The perpetual cycle of tickets
What’s the next evolution from the enterprise-IT “ticket process”? In what way will service-desk evolve to better allocate and analyse incoming, current and complete work?
Having worked at a variety of MSPs, ranging from SMB to $globalmsp, I noticed that there are common and re-occuring issues and mistakes that organizations make around their ticketing systems.
(The below is anecdotal regurgitation from a operations MSP standpoint)
Here’s the current process of how work gets completed:
There’s a few issues with that:
- Current workload is based around ticket-count/tickets closed
- As a result, easy work is cherry-picked, hard work remains
- This means the unassigned queue ‘festers’
- Most skilled staff left with most complex work
- This means they’re not closing many tickets
- Inaccurate performance data, which leads to;
- Incorrect business decisions made around resourcing etc.
Current workload based around ticket-closed
The big issue with this is that no two tickets are the same. A password reset is not the same as having to perform a non-authoritative restore of users and group membership in active-directory.

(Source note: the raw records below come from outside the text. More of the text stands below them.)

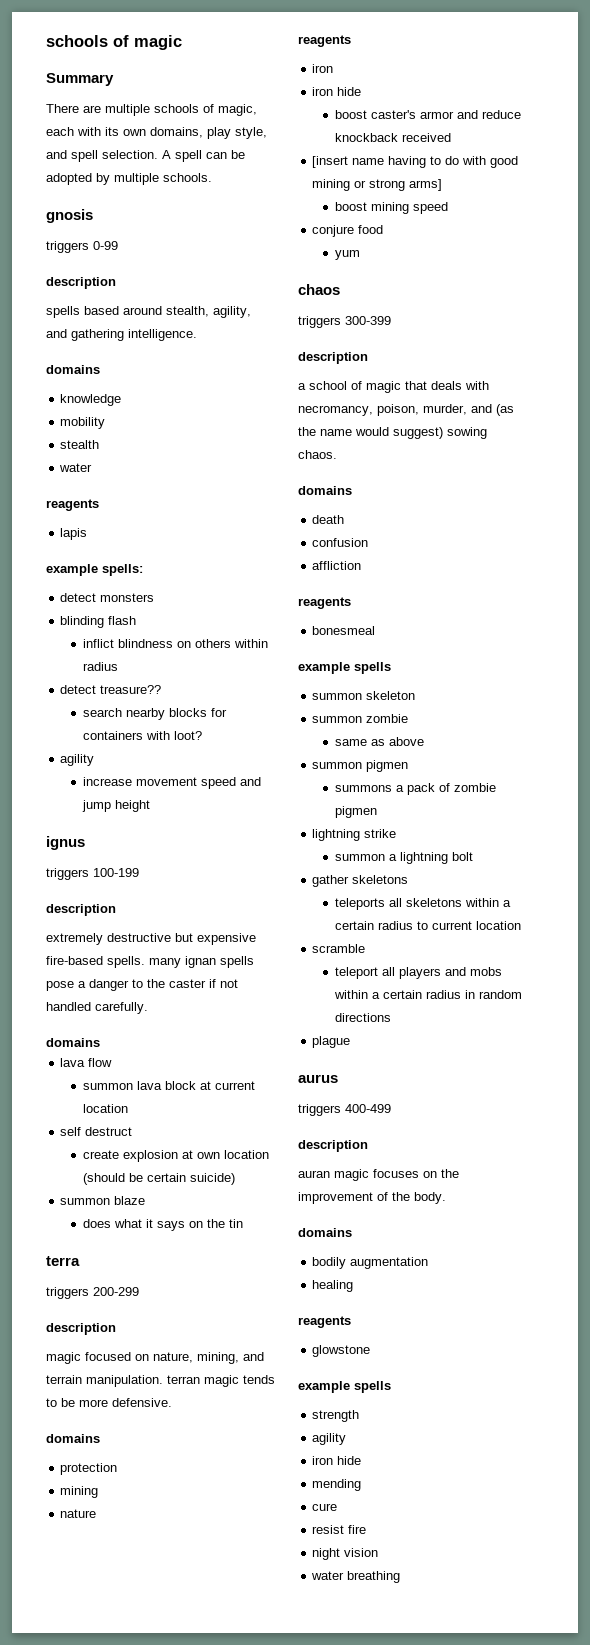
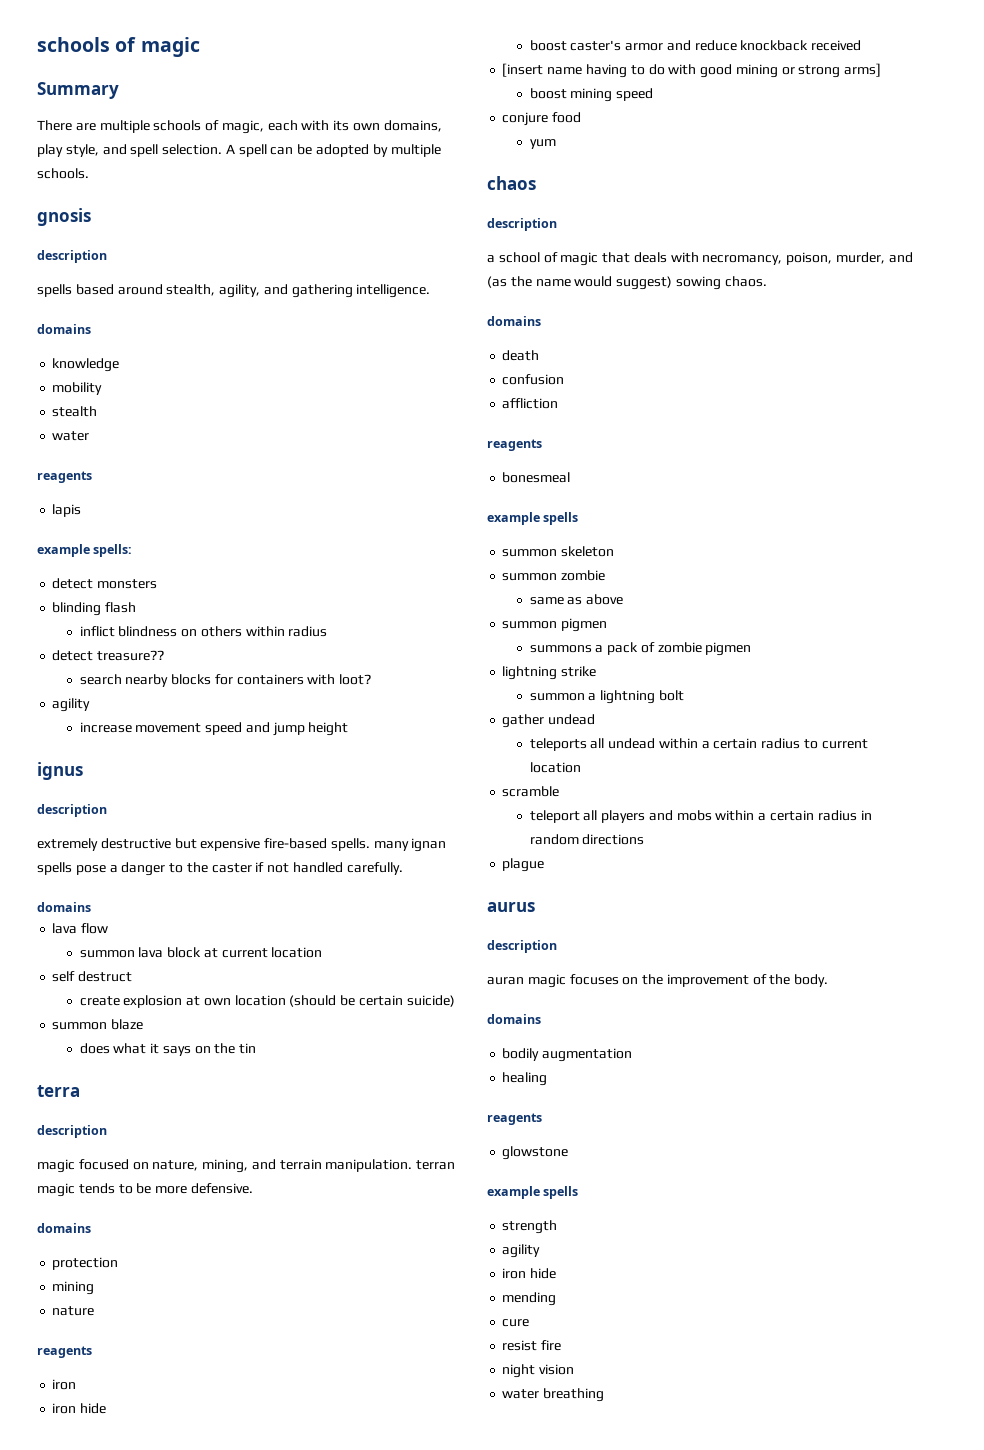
- triggers 0-99
- triggers 100-199
- triggers 200-299
- triggers 300-399
- gather skeletons
+ gather undead
- teleports all skeletons within a certain radius to current location
+ teleports all undead within a certain radius to current location
- triggers 400-499

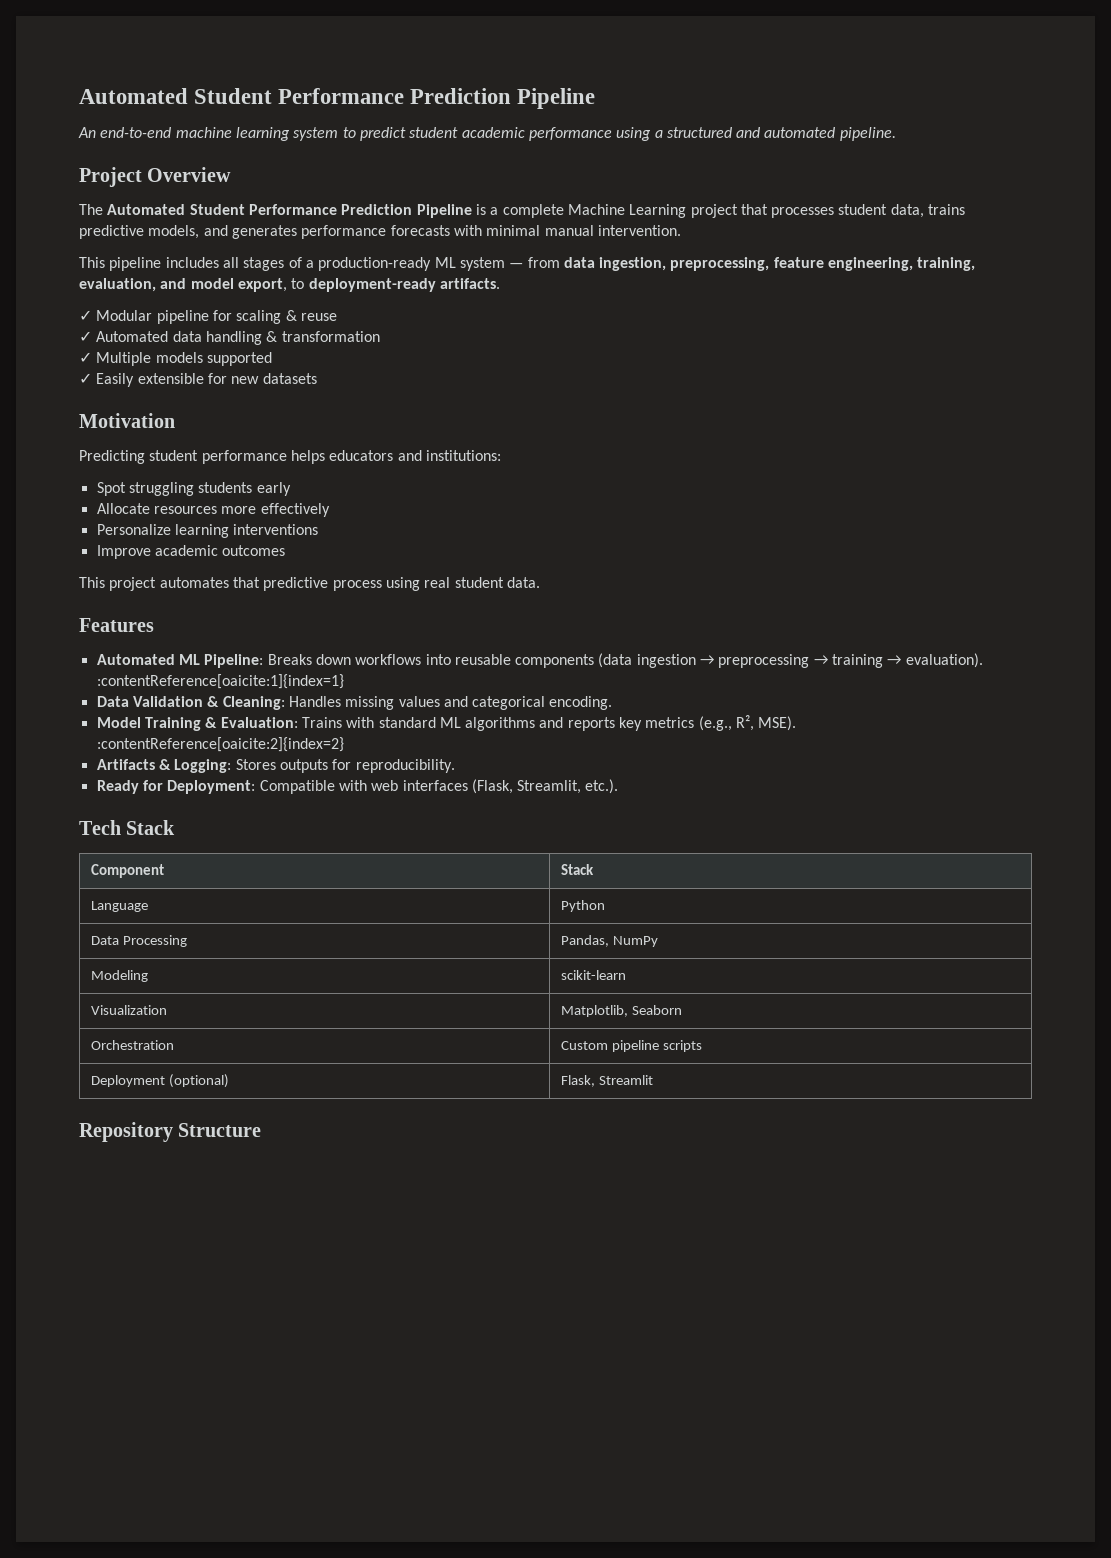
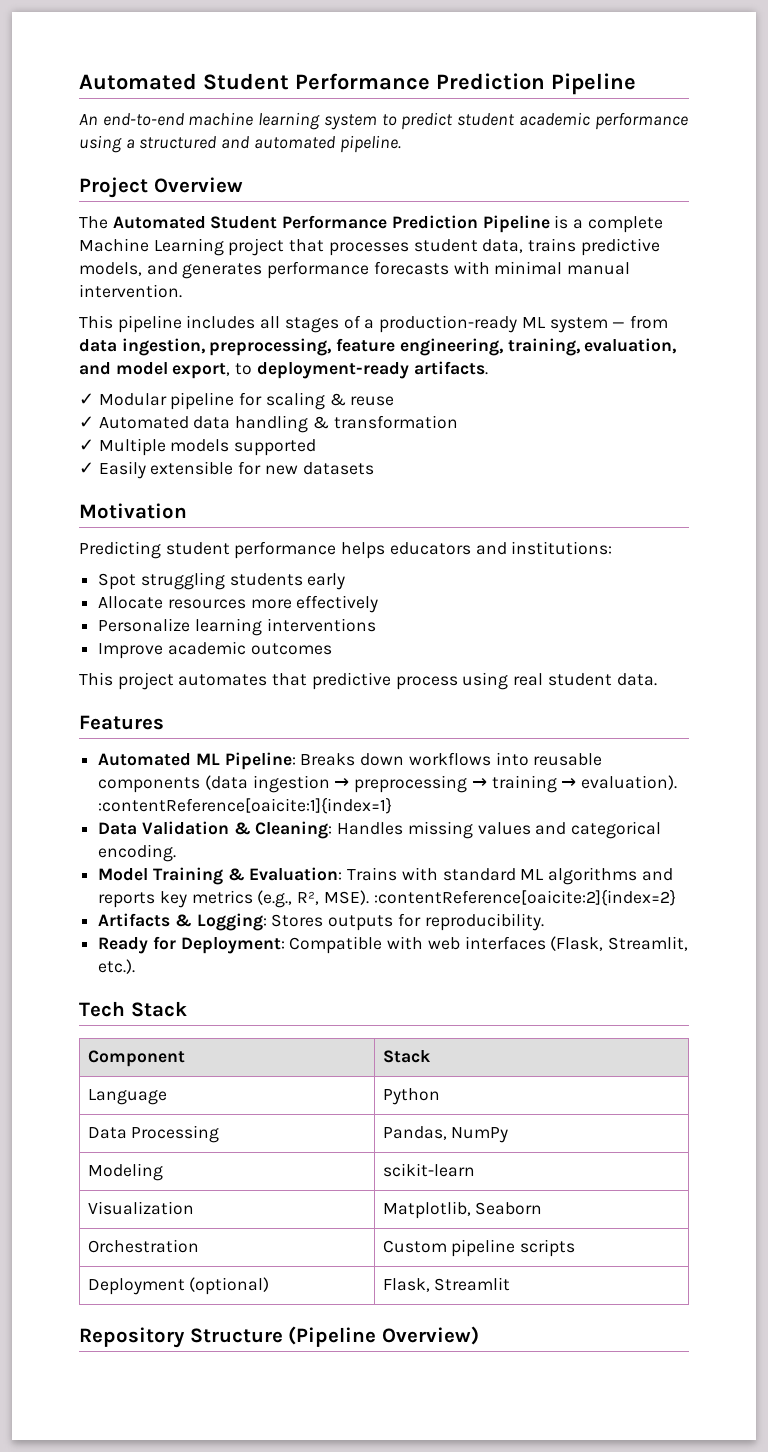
- Repository Structure
+ Repository Structure (Pipeline Overview)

There’s also the issue of ‘praising’ tickets closed. If you get quick reports or announcements sent out each week to your service-desk, for who closed how many tickets, that unintentionally or subconsciously sets the KPI to “tickets closed” full-stop. This leads to:
The easy work is cherry-picked, hard work remains
This means that all of those easy password reset tickets are immediately cherry picked out of the unassigned queue. I mean, it’s great that work is getting complete, but the complex or harder/longer work just sits in the unassigned. The fact that there’s usually no form of authority to tell engineers/service-desk staff to do the work, if no one is made accountable then no one will do it. “Someone else will do it” is what people think.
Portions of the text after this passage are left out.